A global view of Mars in intermediate energy, or epithermal, neutrons. A low intensity of epithermal neutrons (colored deep blue in the map) provides a unique identification of soil enriched in hydrogen. The view shown here is a Mollweide map projection of measurements made during the first week of mapping (February 2002) using the neutron spectrometer. The central meridian in this projection is 0 longitude.
  • More at Los Alamos
  • Los Alamos - March 1, 2002
    Scientists today unveiled maps that detail the location of hydrogen, that may indicate water-ice, just below Mars' surface. The maps are based on data from a neutron spectrometer built at the Department of Energy's Los Alamos National Laboratory and flown aboard NASA's Mars Odyssey now in orbit around the Red planet. The data are supported by simultaneous measurements made using the Mars Odyssey's gamma-ray spectrometer.

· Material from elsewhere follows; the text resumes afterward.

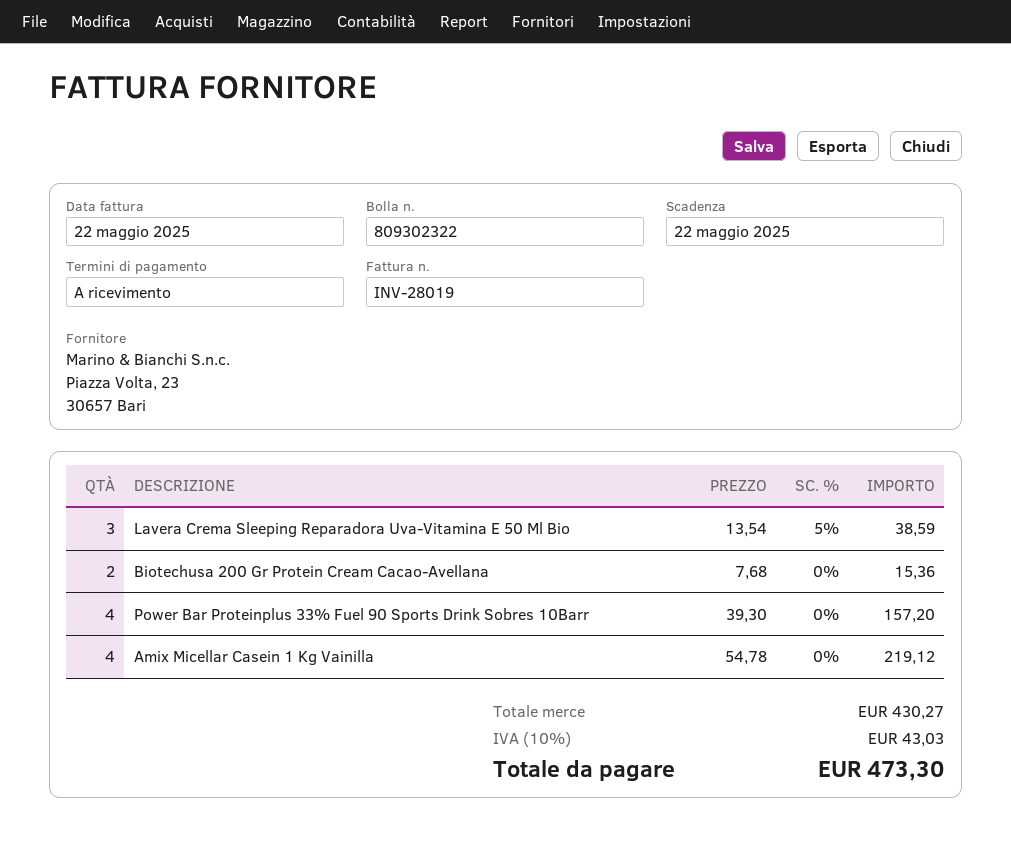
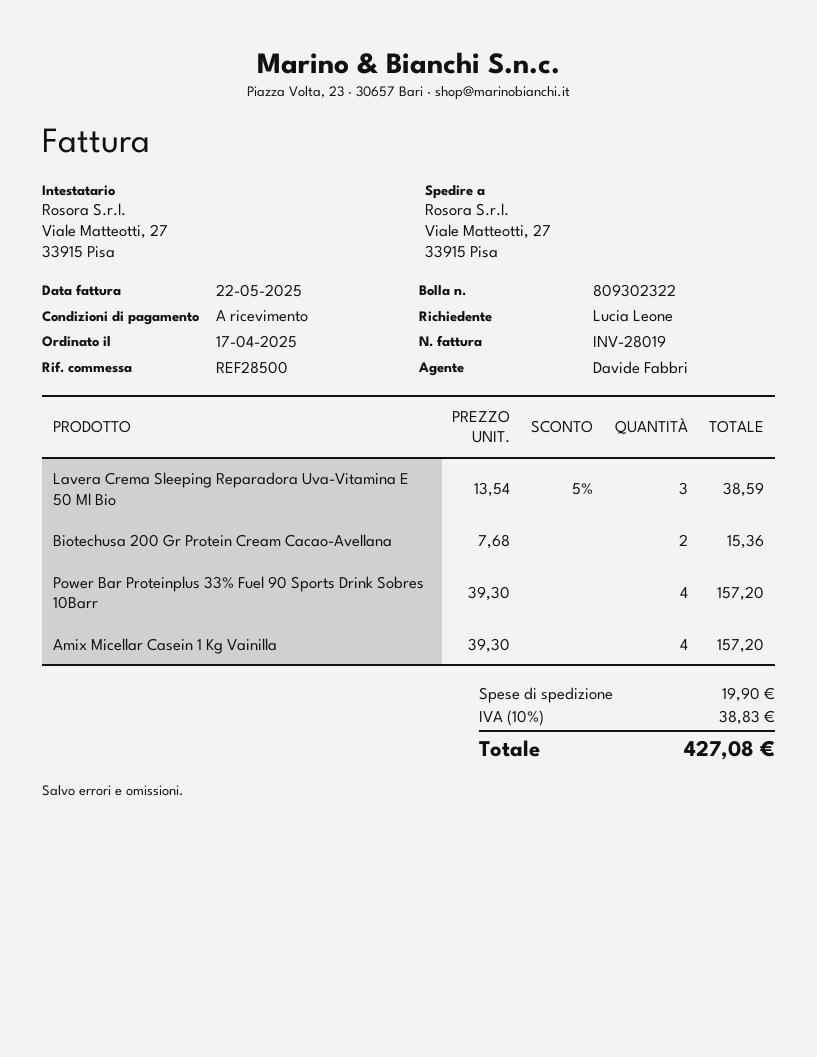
Amix Micellar Casein 1 Kg Vainilla: 4 x 54.78 = 219.12 -> 4 x 39.30 = 157.20
shipping: none -> 19.90
tax: 10% = 43.03 -> 10% = 38.83
total: 473.30 -> 427.08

    Scientists and NASA officials today held a press conference at NASA's Jet Propulsion Laboratory in Pasadena, Calif., to discuss the latest data received from the spacecraft.

    On Valentine's Day, Mars Odyssey won the hearts of scientists and NASA officials when it successfully went into mapping orbit and began sending back data. These preliminary data indicated large amounts of hydrogen, a component of water, near the southern pole of Mars and extending up to minus sixty degrees in latitude.

    Now, two weeks later, data with better statistical precision confirm the previous, preliminary indication that Martian soil south of minus sixty degrees latitude indeed is very rich in hydrogen, and by inference, water ice, according to Bill Feldman, Los Alamos' principal investigator on the design and construction of the neutron spectrometer.

    "These data are utterly beautiful," exclaimed Feldman. "I am in heaven.

    "The maps generated from the neutron data will vary with the seasons because in the winter, as it is now at the north pole, it snows dry ice over the poles down to about 60 degrees latitude," said Feldman. "We will be mapping Mars' surface for well beyond one Martian year so we will get maps of its surface during all of its seasons." A Martian year lasts 687 Earth days, or about two Earth years. Mars Odyssey's orbit is such that the entire planet's surface is sampled in four- degree longitudinal increments weekly.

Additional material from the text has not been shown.